(Difference listings)
--- START ---
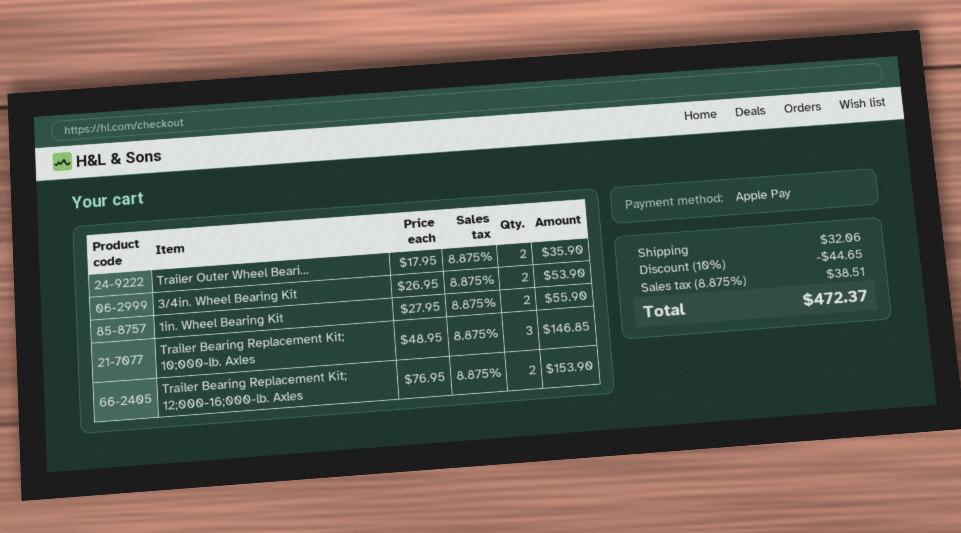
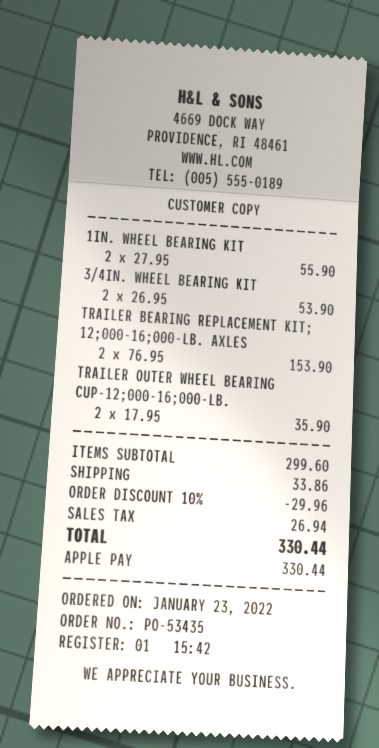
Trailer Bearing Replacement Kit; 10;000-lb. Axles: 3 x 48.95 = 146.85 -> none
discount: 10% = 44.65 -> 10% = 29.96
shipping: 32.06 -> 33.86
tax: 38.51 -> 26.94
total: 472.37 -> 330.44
--- END ---
- [Problem details]: The data must come back word for word, with every picture removed.

- [Response box]:
Trailer Bearing Replacement Kit; 10;000-lb. Axles: 3 x 48.95 = 146.85 -> none
discount: 10% = 44.65 -> 10% = 29.96
shipping: 32.06 -> 33.86
tax: 38.51 -> 26.94
total: 472.37 -> 330.44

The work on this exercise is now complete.